Two features of the BTA model figure heavily in this report. One is its ability to estimate the average congestion causation — literally the time everyone loses because traffic is incrementally heavier — associated with one vehicle (or fleet of vehicles) taking up space in Manhattan’s Central Business District (CBD) as it travels to or waits for passengers. The other is the model’s capacity to calculate how ride-hail fares and thus usage are likely to change in response to both congestion pricing and potential charges on ride-hail vehicles’ empty time in the FHV Congestion Surcharge Zone; and, in turn, how these changes will affect congestion levels and travel speeds. (See “Manhattan Zones” box on p.15 for various pricing geographies.)

The first feature is valuable because it enables city policy makers to calibrate empty-time charges for ride- hail vehicles to the level of the congestion tolls recommended by experts which have been authorized by statute to go into effect in the near future. The second feature lets us predict with confidence the magnitude of the travel-speed benefits from implementing the empty-vehicle charge.

Key Findings

In 2019, the TLC adopted rules setting a cap on the per- cent of time that ride-hail vehicles may spend without a passenger within congested areas of Manhattan (“Cruising Cap”). These rules were set to take effect early last year but are tied up in litigation.

The TLC cruising cap does not apply to owners or operators of medallion taxicabs, whose numbers have been capped for years at 13,587 vehicles — effectively limiting the impact of taxi cruising on Manhattan traffic congestion. Similarly, this report’s recommendations to charge for empty ride-hail vehicle time would not apply to medallion taxis.
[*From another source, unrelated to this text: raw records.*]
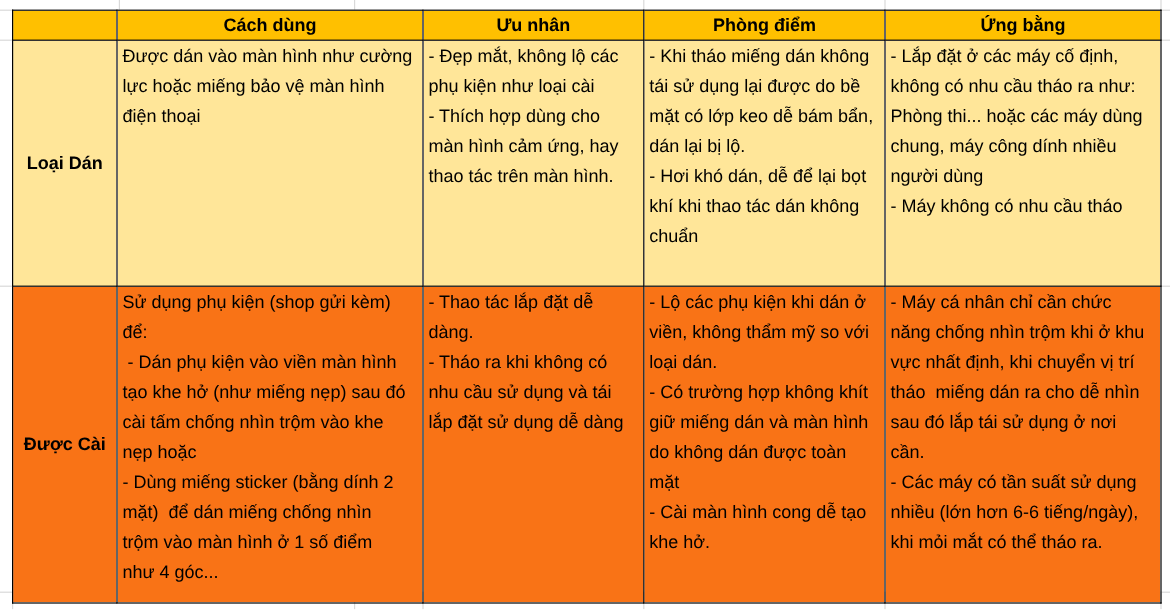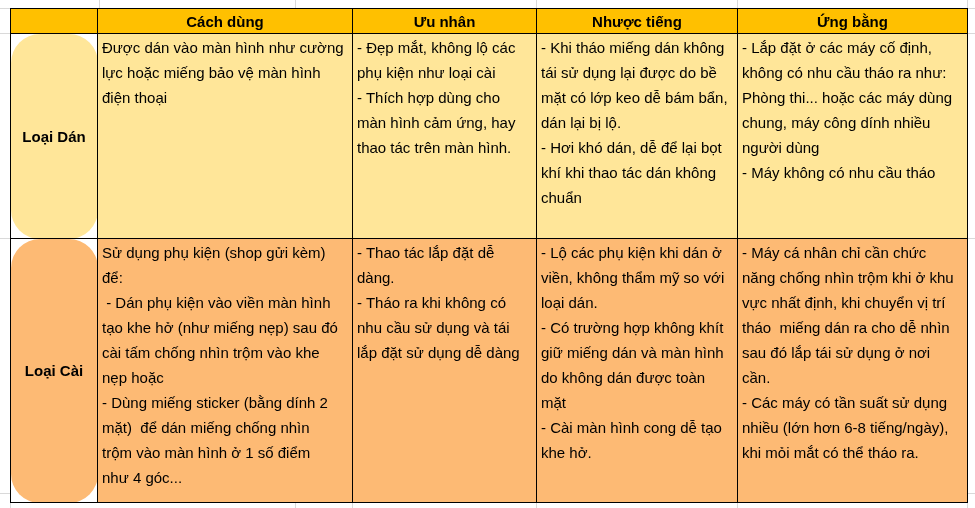--- a/index.html
+++ b/index.html
@@ -45,33 +45,32 @@
     text-align: center;
     vertical-align: middle;
     padding: 0 2px;
     font-size: 15px;
   }
   td.label-cell {
     font-weight: bold;
     text-align: center;
     vertical-align: middle;
     padding: 0 2px;
-    border-radius: 29px;
   }
   td.body-cell {
     vertical-align: top;
     padding: 1px 4px 12px 4px;
     margin-left: 36px;
   }
   .cell-text {
     white-space: pre-wrap;
     line-height: 25px;
   }
   tr.row-dan td { background: #FFE699; }
-  tr.row-cai td { background: #fdba74; }
+  tr.row-cai td { background: #f97316; }
 </style>
 </head>
 <body>
 
 <div class="canvas">
 
   <div class="gridline gl-v" style="left:99px;  top:0; height:8px;"></div>
   <div class="gridline gl-v" style="left:295px; top:0; height:8px;"></div>
   <div class="gridline gl-v" style="left:536px; top:0; height:8px;"></div>
   <div class="gridline gl-v" style="left:737px; top:0; height:8px;"></div>
@@ -101,21 +100,21 @@
       <col style="width:184px;">
       <col style="width:201px;">
       <col style="width:230px;">
     </colgroup>
 
     <tbody>
         <tr class="hdr">
       <th class="hcell"></th>
       <th class="hcell">Cách dùng</th>
       <th class="hcell">Ưu nhân</th>
-      <th class="hcell">Nhược tiếng</th>
+      <th class="hcell">Phòng điểm</th>
       <th class="hcell">Ứng bằng</th>
     </tr>
 
     <tr class="row-dan">
       <td class="label-cell">Loại Dán</td>
       <td class="body-cell">
         <div class="cell-text">Được dán vào màn hình như cường
 lực hoặc miếng bảo vệ màn hình
 điện thoại</div>
       </td>
@@ -139,21 +138,21 @@
         <div class="cell-text">- Lắp đặt ở các máy cố định,
 không có nhu cầu tháo ra như:
 Phòng thi... hoặc các máy dùng
 chung, máy công dính nhiều
 người dùng
 - Máy không có nhu cầu tháo</div>
       </td>
     </tr>
 
     <tr class="row-cai">
-      <td class="label-cell">Loại Cài</td>
+      <td class="label-cell">Được Cài</td>
       <td class="body-cell">
         <div class="cell-text">Sử dụng phụ kiện (shop gửi kèm)
 để:
  - Dán phụ kiện vào viền màn hình
 tạo khe hở (như miếng nẹp) sau đó
 cài tấm chống nhìn trộm vào khe
 nẹp hoặc
 - Dùng miếng sticker (bằng dính 2
 mặt)  để dán miếng chống nhìn
 trộm vào màn hình ở 1 số điểm
@@ -178,19 +177,19 @@
 khe hở.</div>
       </td>
       <td class="body-cell">
         <div class="cell-text">- Máy cá nhân chỉ cần chức
 năng chống nhìn trộm khi ở khu
 vực nhất định, khi chuyển vị trí
 tháo  miếng dán ra cho dễ nhìn
 sau đó lắp tái sử dụng ở nơi
 cần.
 - Các máy có tần suất sử dụng
-nhiều (lớn hơn 6-8 tiếng/ngày),
+nhiều (lớn hơn 6-6 tiếng/ngày),
 khi mỏi mắt có thể tháo ra.</div>
       </td>
     </tr>
   </tbody>
     </table>
 </div>
 
 </body></html>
This report concludes that a policy charging the ride-hail companies 11 cents for each minute their vehicles are in the FHV Congestion Surcharge Zone (Manhattan south of 96th Street) without a passenger during peak hours (half that rate at other times) would be in sync with the pending congestion tolls on cars and trucks. Such a pol- icy would lift CBD travel speeds during those hours by 2.5 to 3 percent, in part by reducing the presence there of empty ride-hail vehicles by nearly 10 percent.

The empty-vehicle charge proposed in this report would replace, not supplement, the TLC’s proposed cap on the ride-hail vehicles’ cruising time. Charging the ride-hail companies for each minute of their affiliated vehicles’ empty time in the FHV Congestion Surcharge Zone (“Sur- charge Zone”) would outperform the Cruising Cap in the following ways:

  1. The projected boost in Manhattan travel speeds from the empty-vehicle charge, estimated to be 2.7 percent, would be nearly four times as great as the boost in speeds from the Cruising Cap (0.7 percent).
  2. The societal net benefits from reducing traffic gridlock and other congestion costs with the empty-time charge are estimated to be $160 million per year, far exceeding the estimated $40 million annual net benefit from the Cruising Cap.
  3. The empty-vehicle charge would provide the city with $80 million a year to improve travel times and ameliorate street conditions worsened by ride-hail vehicle stockpiling.
  4. The empty-vehicle charge on ride-hail vehicles can be digitally monitored and collected directly by the TLC.
  5. Time-based empty-vehicle charges for ride-hail vehicles could create a pathway to graduating New York State’s “one size fits all” lump-sum taxi and ride-hail vehicle congestion surcharges to a more efficient and equitable surcharge system based on each fare-trip’s time within the Surcharge Zone.
  6. Empty-vehicle charges for ride-hail vehicles in Manhattan could also serve as a template for regulating the proliferating delivery services that are overwhelming many New York neighborhoods.